Church) in 1980 and attended my first annual meeting that same year. I have learned the majority of my leadership skills in United Methodist Women over the years. Through opportunities like National Seminar and annual meetings I was taught to reach out and serve others better.   I have served as president of our unit for many years.  I served as Social Action Coordinator for our Alaska United Methodist Women from 2010-2014.  This is where my heart is and I started as a teen doing Hunger Walks.

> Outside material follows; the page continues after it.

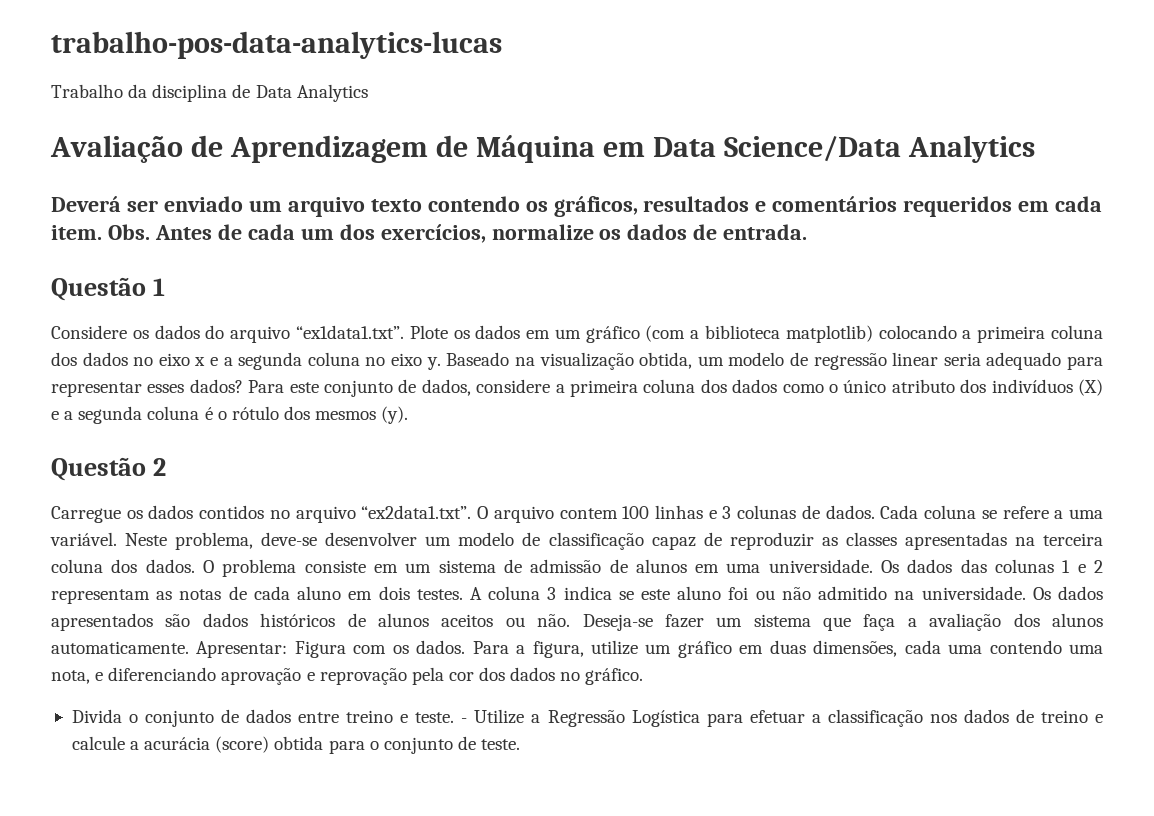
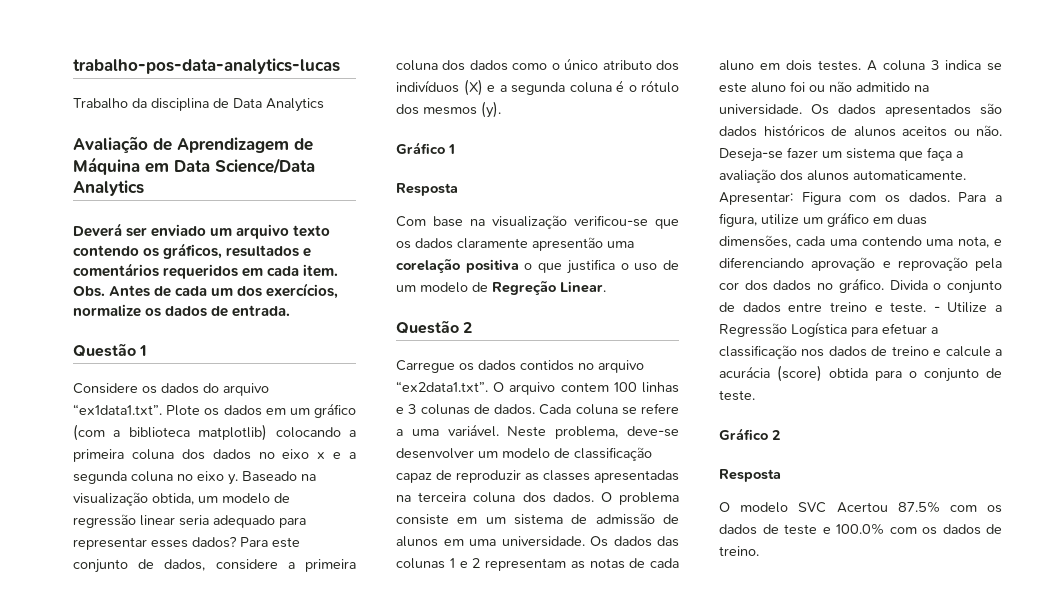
(409, 415) none -> [396,142,455,154] [396,183,458,196] [396,215,679,229] [396,237,634,251] [396,258,679,274] [396,280,606,295] // Gráfico 1 // Resposta // Com base na visualização verificou-se que os dados claramente apresentão uma corelação positiva o que justifica o uso de um modelo de Regreção Linear.
(644, 676) // -> (884, 285) none
(521, 744) none -> [719,428,780,440] [719,469,781,482] [719,501,1002,513] [719,523,1002,535] [719,546,759,556] // Gráfico 2 // Resposta // O modelo SVC Acertou 87.5% com os dados de teste e 100.0% com os dados de treino.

I have worn many hats over the years. I’m a lay speaker and have served as our church’s lay delegate to conference. RID Alaska of Child Abuse (Prevention and resources for those dealing with child abuse.) was one of my passions from 1999 to 2013.  I served on the board of directors of the Alaska Women’s Network at the time it was started and for many years after that.  A hat I wear I really enjoy is being a docent at the Alaska State Museum. In the past I served on both the Juneau Mental Heath Board and was president of Church Women United (Juneau) for four years.

Things I enjoy doing are hiking, photography, reading and learning about history anywhere. Three things I’m looking forward to are a much needed vacation, spending time with my two grandchildren and my husband's retirement. 

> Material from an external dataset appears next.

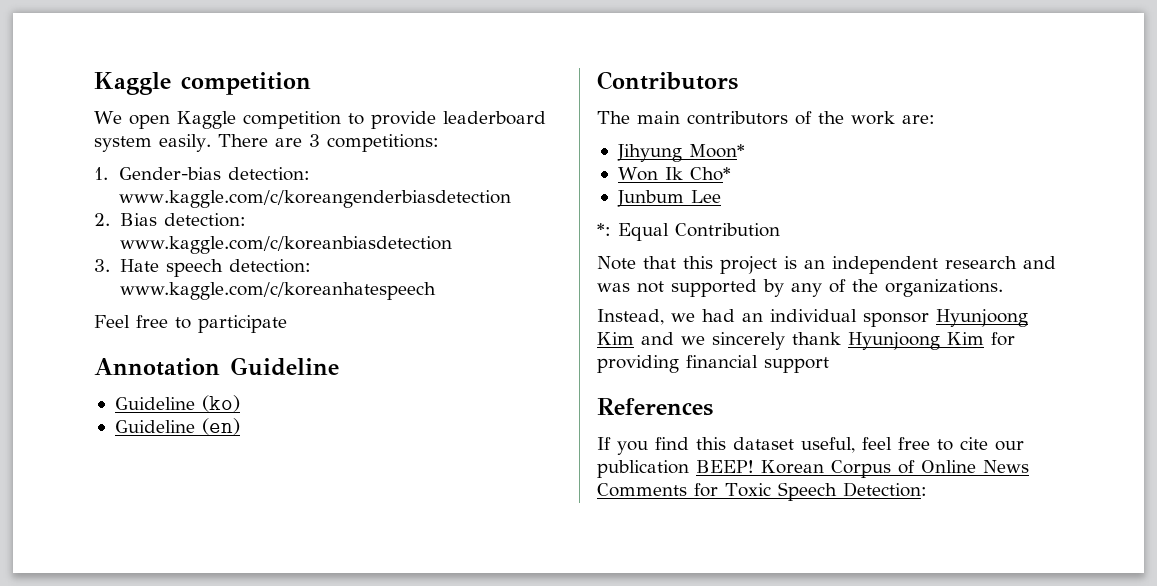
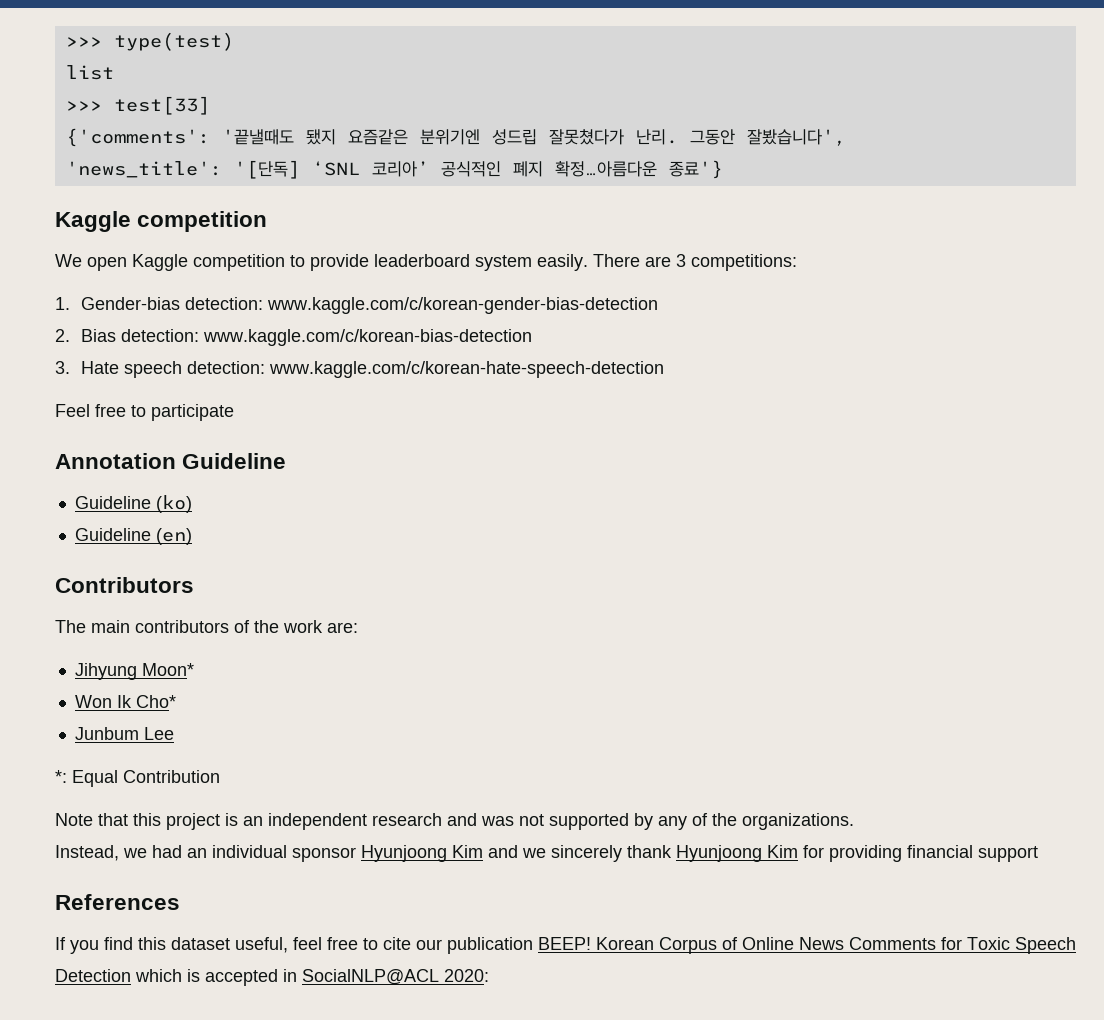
(94, 83) none -> [65,32,234,51] [65,65,114,80] [65,96,210,115] [65,128,846,147] [65,160,723,179] >>> type(test) // list // >>> test[33] // {'comments': '끝낼때도 됐지 요즘같은 분위기엔 성드립 잘못쳤다가 난리. 그동안 잘봤습니다', // 'news_title': '[단독] ‘SNL 코리아’ 공식적인 폐지 확정…아름다운 종료'} //
[118,190,511,208] www.kaggle.com/c/koreangenderbiasdetection -> [267,297,659,314] www.kaggle.com/c/korean-gender-bias-detection
[119,236,453,254] www.kaggle.com/c/koreanbiasdetection -> [203,329,533,346] www.kaggle.com/c/korean-bias-detection
[119,282,437,300] www.kaggle.com/c/koreanhatespeech -> [269,361,665,378] www.kaggle.com/c/korean-hate-speech-detection
[842,482,927,497] Detection: -> [55,969,489,986] Detection which is accepted in SocialNLP@ACL 2020:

Janice Nightingale, Study Leader- 
The Bible & Human Sexuality
I was born and raised in Pittsburgh, Pennsylvania.  I moved to Alaska in 1975 when my dad took the job of executive director with Alaska Children’s Services, now known as AK Child and Family.  It’s a classic story:  girl (me) meets boy (Joe).  Love-Marriage-Baby Carriage.  Joe and I moved to Nikiski in 1983 with our daughter, Erin, and son, Joe.  We now have two amazing children-in-law (Jeannie and Jason) that I couldn’t love more if they had given me stretch-marks, and six awesome grandchildren.
We’ve attended North Star UMC for over 32 years.  I’ve been involved with UMW since it began there over 30 years ago. 
I enjoy reading (thank goodness, there was a ton of reading for Mission u training), volunteering, and my favorite, hanging out with the grandkids.  






We welcome these fine leaders and anticipate learning and experience much during our Mission u events!